Sophomore business administration major Brittany Fodero said, “I have allergies and the dust is terrible in this place. Facilities need to clean out our radiators as much as possible and accommodate to people with allergies. Especially since they turned off the air, the dust just sits there.”

With dust come some unwanted guests: dust mites. These microscopic creatures that live in dust inhabit in even the cleanest homes. These mites leave behind droppings that mix with dust, which becomes airborne and can now enter your system through breathing. For those people who fights allergies, this dust can make one sneeze and wheeze all throughout the year according to mayoclinic.com. Along with a possibility of dusts mites, many students find other creepy crawlers making homes in their house.
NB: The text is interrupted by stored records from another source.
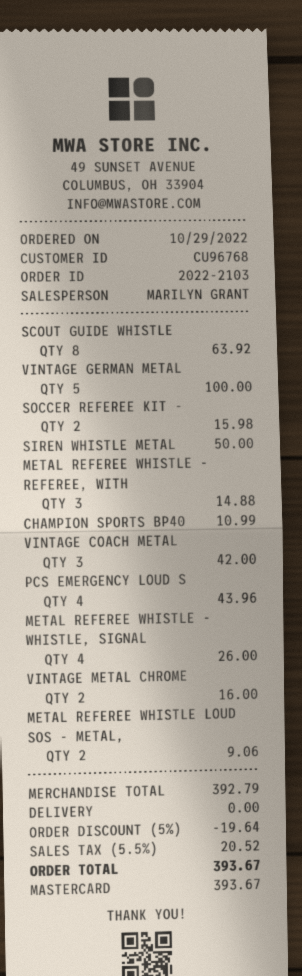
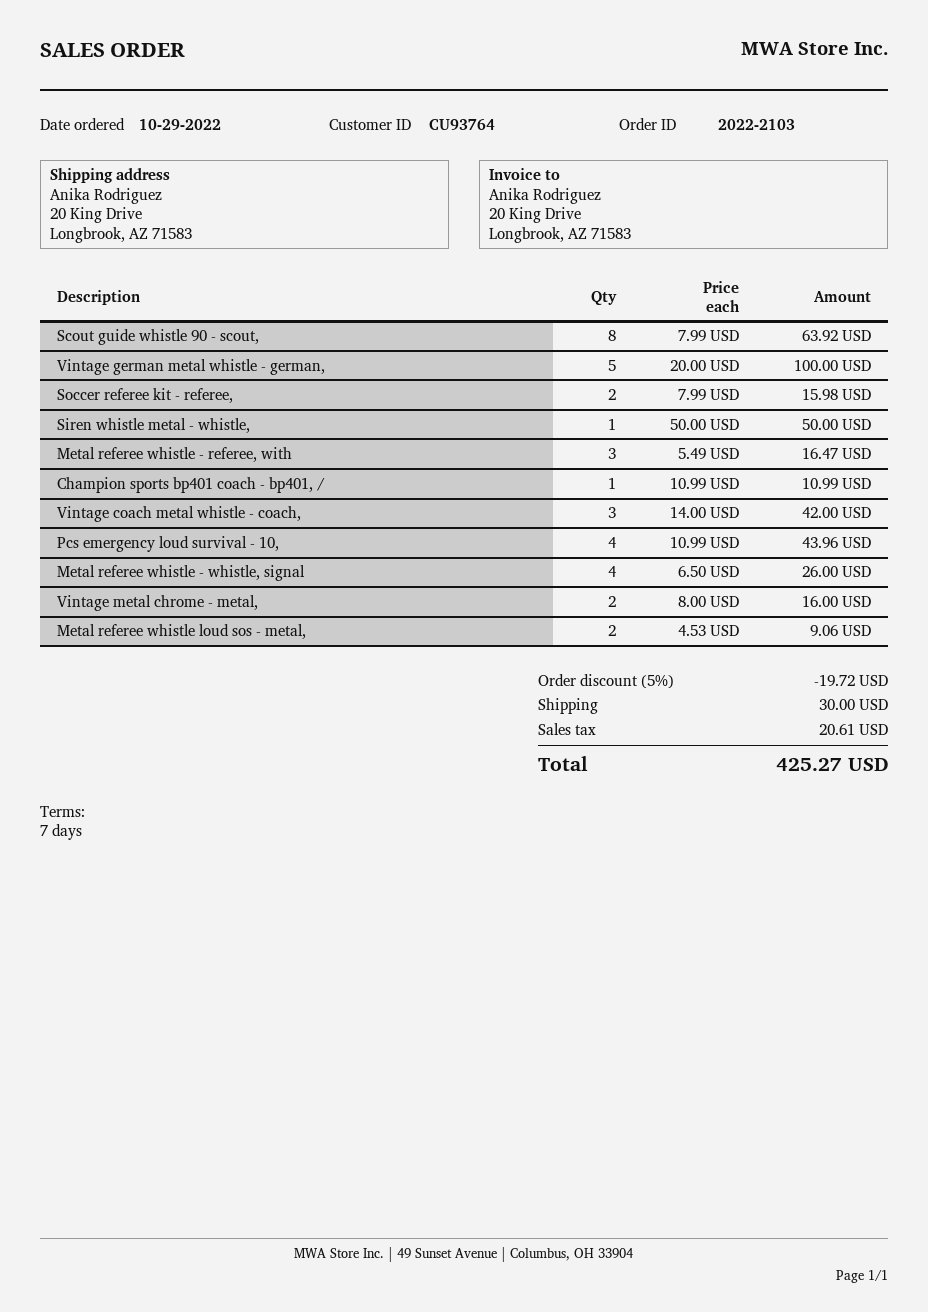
customer number: CU96768 -> CU93764
METAL REFEREE WHISTLE - REFEREE, WITH: 3 for 14.88 -> 3 for 16.47
discount: 5% = 19.64 -> 5% = 19.72
shipping: 0.00 -> 30.00
tax: 20.52 -> 20.61
total: 393.67 -> 425.27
Sophomore psychology major Kristie Sandefur said, “There are ants in the shower! It actually makes me feel gross just thinking about it.”

Sophomore elementary education major Felicia Neuber said, “The problems I see with this house is with the showers. There is soap scum constantly around the brim of the bathtub and the drain is always clogged. You cannot take a shower because it fills up to your ankles and it’s like taking a bath.”

Sophomore English and communication major, Jessica Pencinger, said, “The carpets really need to be cleaned. There is a smell as soon as you walk into this house and it smells like shit. That could be causing a lot of sickness. I think we really got the shaft in this house.”

On the other hand, there are residents that believe they are responsible for how the house is kept. Tears in the couches, smells from the carpets and clogged drains would seem to come from those who use them.

Sophomore undecided major Bob Walsh said, “Facilities keeps it clean, but I believe we mess it up. The only thing I disagree with is that bathrooms shouldn’t be locked like Marx said.”

All in all, the majority of house two sophomores want to know where their tuition money is going. If they live away from home, they want their standards of living to be suitable.

Sophomore secondary education major Lauren Iannace said, “If I wanted to live in hell, I should have just stayed home.”